No one is probably going to believe this... I am currently on a little laptop instead of my main one and so I don't have access to photoshop, so I had to make do with another program. And I have been a victim of photo stealing too (as have my friends) but then again if they seem like average snap shots then maybe it doesn't matter. 

I just wanted constructive critisism on how to make my website better and I feel very slashed and torn. Wondering why I returned in the first place.


----------



## clare65 (Apr 8, 2012)

cgipson1 said:


> I hate slideshows like that.. they force me to look at stuff I have no interest in. A topic with a list of thumbnails lets me pick what I want to look at... far better IMO!


Thanks I will keep this in mind, I probably won't be able to update the site again until the summer time (and I don't feel like updating it now anyway...) but I have this for my other website and it works a treat, so I will definitely see what it is like. The main reason I used the slideshow is because I have seen many other photography websites do this so I thought I should too! 



> Also very slow.... and I agree the watermark is not needed! Especially at that size.. no one is going to try to steal your photos! We find that most people use a watermark like that because it makes them feel more professional.... not realizing it is the opposite of professional. A PRO exhibits their work to emphasize it's quality, a watermark like yours distracts from the image. The only time I advocate intrusive watermarking is for proofs being shown online to a client, so that the client can't screenshot them.
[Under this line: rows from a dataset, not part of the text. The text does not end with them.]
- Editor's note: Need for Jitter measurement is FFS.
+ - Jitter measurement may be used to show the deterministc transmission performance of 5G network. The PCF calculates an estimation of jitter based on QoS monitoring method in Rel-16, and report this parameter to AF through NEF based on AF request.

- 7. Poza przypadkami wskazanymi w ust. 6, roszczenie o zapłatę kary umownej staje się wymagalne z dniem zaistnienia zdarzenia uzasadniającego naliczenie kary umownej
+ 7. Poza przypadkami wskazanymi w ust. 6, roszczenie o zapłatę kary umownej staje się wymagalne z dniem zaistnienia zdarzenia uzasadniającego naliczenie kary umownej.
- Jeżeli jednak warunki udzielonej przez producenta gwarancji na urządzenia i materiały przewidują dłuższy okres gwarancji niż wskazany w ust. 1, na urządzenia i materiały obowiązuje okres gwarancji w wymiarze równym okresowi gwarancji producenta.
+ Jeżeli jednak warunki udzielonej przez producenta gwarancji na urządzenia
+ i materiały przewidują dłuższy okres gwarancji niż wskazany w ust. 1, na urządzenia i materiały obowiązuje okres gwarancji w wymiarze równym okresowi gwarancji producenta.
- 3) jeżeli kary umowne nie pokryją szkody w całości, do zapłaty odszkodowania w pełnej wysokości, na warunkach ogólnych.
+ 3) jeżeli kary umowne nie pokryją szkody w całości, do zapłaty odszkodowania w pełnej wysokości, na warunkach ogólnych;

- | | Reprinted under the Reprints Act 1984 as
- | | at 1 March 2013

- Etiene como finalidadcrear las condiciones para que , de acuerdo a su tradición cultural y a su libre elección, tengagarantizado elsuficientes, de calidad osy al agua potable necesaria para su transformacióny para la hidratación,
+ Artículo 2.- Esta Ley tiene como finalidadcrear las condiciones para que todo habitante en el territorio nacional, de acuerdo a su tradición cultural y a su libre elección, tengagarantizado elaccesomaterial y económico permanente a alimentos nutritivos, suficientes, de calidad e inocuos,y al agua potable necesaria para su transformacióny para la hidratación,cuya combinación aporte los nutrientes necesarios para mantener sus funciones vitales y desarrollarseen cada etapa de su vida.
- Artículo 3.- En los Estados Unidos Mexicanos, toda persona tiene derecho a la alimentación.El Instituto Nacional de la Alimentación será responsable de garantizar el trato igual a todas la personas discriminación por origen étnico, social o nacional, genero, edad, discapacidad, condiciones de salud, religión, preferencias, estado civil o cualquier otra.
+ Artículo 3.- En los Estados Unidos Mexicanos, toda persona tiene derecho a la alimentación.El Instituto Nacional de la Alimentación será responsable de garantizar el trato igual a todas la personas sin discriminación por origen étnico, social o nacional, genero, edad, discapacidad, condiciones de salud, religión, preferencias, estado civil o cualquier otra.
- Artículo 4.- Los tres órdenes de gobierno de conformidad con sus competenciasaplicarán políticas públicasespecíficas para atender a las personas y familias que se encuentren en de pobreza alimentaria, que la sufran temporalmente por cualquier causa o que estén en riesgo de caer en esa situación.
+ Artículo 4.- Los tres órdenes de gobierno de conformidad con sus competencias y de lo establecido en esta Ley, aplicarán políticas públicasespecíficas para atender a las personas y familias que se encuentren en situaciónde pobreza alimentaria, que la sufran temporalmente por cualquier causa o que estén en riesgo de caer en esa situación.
I said in my previous post that I have had photos taken from me (and many people I know) I am just very, very nervous about it.  But I am not aiming for professionalism anyway. But the watermarks will change (eventually) to something more subtle. I am not ready to get rid of them..


----------



## clare65 (Apr 8, 2012)

Plank said:


> I couldn't agree more with this. Family and friends are going to tell you what you want to hear, and a false sense of confidence could hurt you in the long run. I would rather someone give me their honest opinion and tell me how I could improve. In my other post I mentioned, "in my *opinion* you have some great shots!". This being said, keep in mind that i'm an amateur. My criticism should be taken lightly as well, and I can tell you that they are not "professional" grade images. I suggest OP reevaluate where he/she stands in the photography world because you have to earn the "professional" title. Watermarking is okay but there is a difference between a watermark and just being flat out obnoxious. I personally don't watermark my photos on my website because I feel the watermark often takes away from the image and i'm not paranoid about image thieves taking my amateur work.



I understand that sometimes family and friends say things you want to hear, but sometimes you need some optimism too to keep going. The moment someone starts out in a hobby, I really try to encourage them and I don't say that they are average directly. I probably haven't been taking photos for as long as some of you (and I am still quite young I suppose...) so surely you have to take it into perspective?

But by the way I really like your photos and website layout.  The photos are brilliant especially.

I probably sound really defensive too, sorry about that...


----------



## Jaemie (May 1, 2012)

Nice work, but sadly the watermark totally ruins the experience for me. I'd also like to see larger, preferably expandable, images; everything is too small for my eyes. Otherwise it looks very nice!


----------



## 12sndsgood (May 1, 2012)

"I don't listen to their critique. I don't want to be a 'professional' photographer like you guys, I will never get there and after these comments I am feeling rather pessimistic and hurt especially... Wondering why I came looking for help because you all seem to think I want the professional title. I just wanted a website to showcase my work. Previously I had (and still do...) images on deviantart but I found it messy and I wanted my own site for my own photos. I have a website for another hobby aspect of mine and it is nice to have an online gallery. I always show relatives and family and friends my work but I don't expect them to critique. My family don't even understand the hobbys I am involved in and if they didn't like something then they would say."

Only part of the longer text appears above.